La antigua costumbre de no bañarse
Hasta hace algunos siglos se creía que el agua podía introducir enfermedades mortales.

El rey Enrique IV de Francia, que gobernó entre los siglos XVI y XVII, ha pasado a la historia por sus grandes virtudes. Ordenó las finanzas, drenó los pantanos para promover la agricultura y construyó el famoso Pont Neuf sobre el río Sena, donde tiene una estatua. El Duc de Sully fue su gran colaborador, a pesar de algunas diferencias. Una de estas fue el papel que daban a la higiene.

En una ocasión, el rey Enrique se enteró de un hecho preocupante. El Duc de Sully se había bañado. El monarca le mandó un mensaje de apoyo ordenándole quedarse en casa. Estaría muy expuesto debido a su “reciente baño”. Para el rey el cuerpo debía protegerse con tierra en los poros. El agua podía introducir enfermedades mortales.

Por entonces, cualquier práctica destinada a echarse agua en el cuerpo era considerada sospechosa y nociva (hay que recordar que el rey Luis XIII, nacido en 1601, no se bañó hasta la edad de los siete años). No era extraño que, al igual que muchos otros nobles, Enrique IV fuera famoso por su mal olor. Esto no le impidió tener éxito con las mujeres. A ellas poco les importaba el hedor con tal que fuera Real (y aunque fuera real).

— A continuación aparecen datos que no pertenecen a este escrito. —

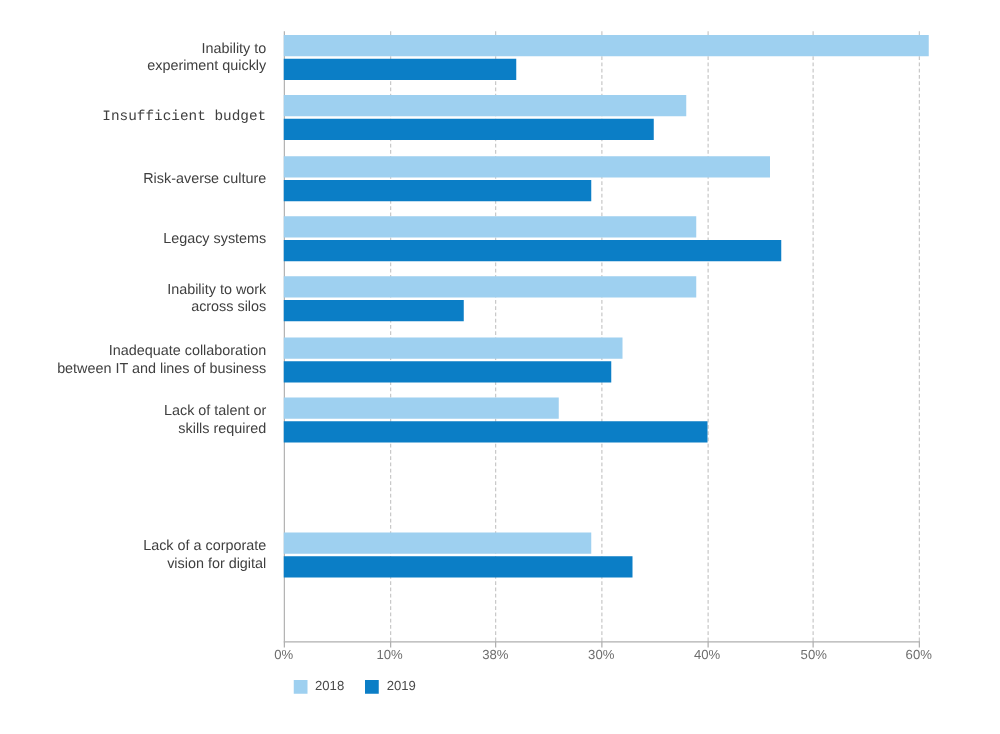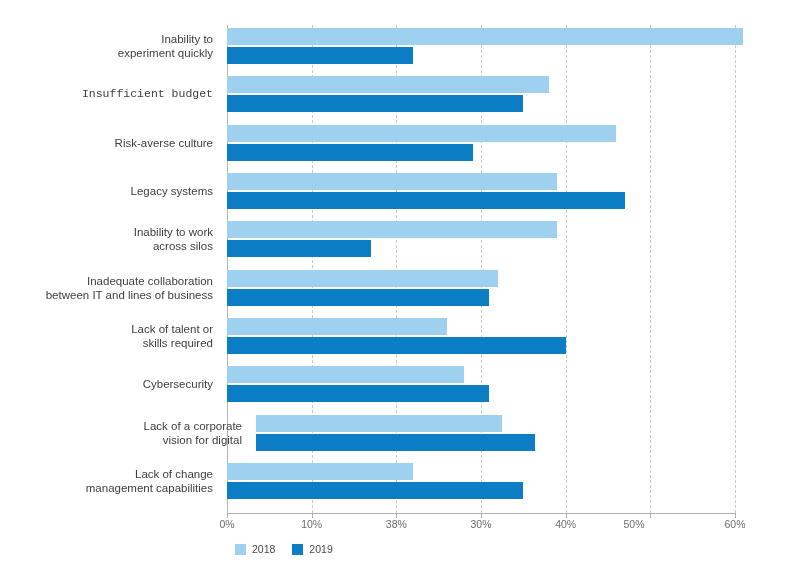"Cybersecurity" div.row { html: <div> <div>Cybersecurity</div> <div></div> <div></div> </div> -> none }
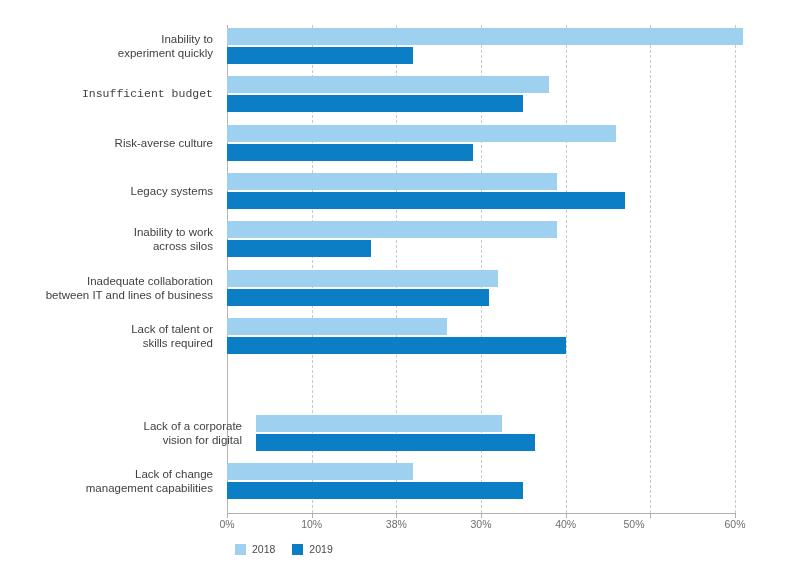"Lack of a corporate" div.row { margin-left: 29px -> none; top: 387px -> 398px }
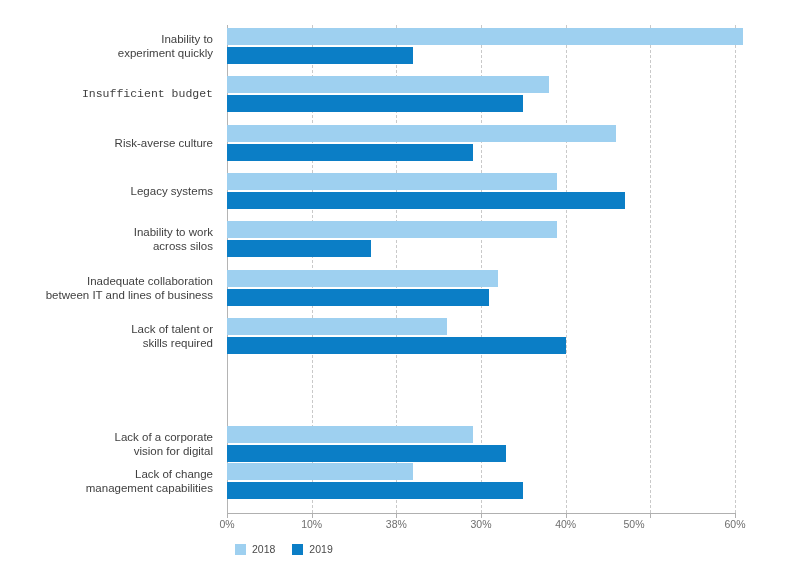"Lack of change" div.row { html: <div> <div>Lack of change management capabilities</div> <div></div> <div></div> </div> -> none }
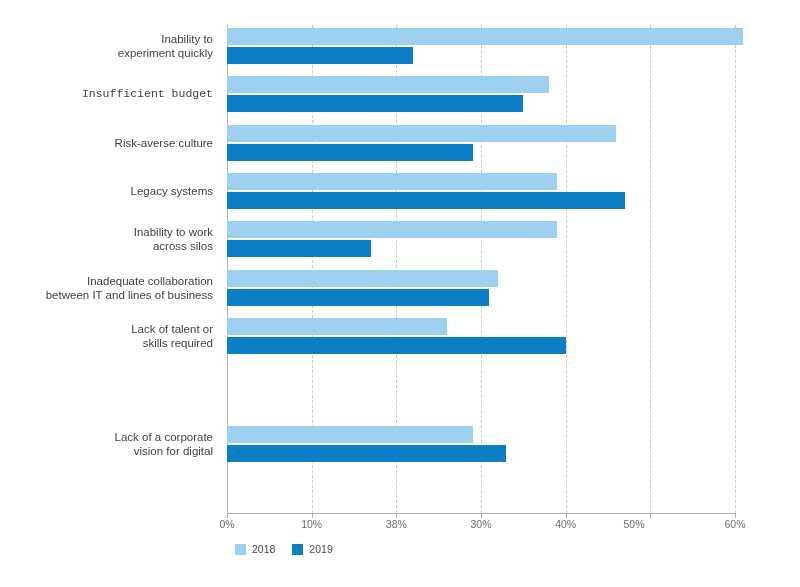"50%" div.xlabel { left: 400px -> 417px }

Los baños públicos habían sido clausurados en Francia y en Inglaterra ya que eran considerados peligrosos para el cuerpo y también para la moral. Desafiando las reglas, la reina Isabel se bañaba en exceso, es decir una vez al mes, y su sucesor James I, a lo largo de su vida, solo se lavó los dedos. En el siglo XVII los aristócratas usaban perfumes y ropa de lino (se pensaba que iban a mantener el cuerpo saludable), pero no agua. Esta idea tuvo una larga vida. Aún a comienzos del siglo XIX el olor de cada cuerpo era considerado una marca sensual. Los amantes debían recibirse en toda su mugre para gozar más uno del otro. En una de sus cartas, Napoleón le dice a Josefina: “Llegaré en una semana. Por favor, no te eches agua hasta entonces”.

La época contemporánea hace renacer el culto clásico por el cuerpo y su higiene. Gracias a los consejos de Pasteur, los médicos se lavan las manos. En 1879, un empresario norteamericano, James Gamble, inventó la barra de jabón. Harley Proctor, el hijo de su socio, lo lanzó al mercado con el nombre de “Ivory”. En el siglo XX, el jabón se convirtió en un producto de la publicidad televisiva, con un concepto dirigido a las mujeres: “Si te ves limpia, podrás encontrar un buen partido”.

Las telenovelas estadounidenses, auspiciadas por compañías de jabón, empezaron a llamarse soap operas. Los norteamericanos también perfeccionaron y difundieron la ducha, que se había originado en Europa a comienzos del siglo XIX. El libro canónico de Virginia Smith, Una historia de la higiene y la pureza personal, nos permite preguntarnos por el presente. Hoy que la sequía y la subida de los precios de la energía amenazan el mundo, la escasez de agua puede restaurar el culto a los olores del cuerpo. Nada es más estable que el cambio, incluso el de los aromas.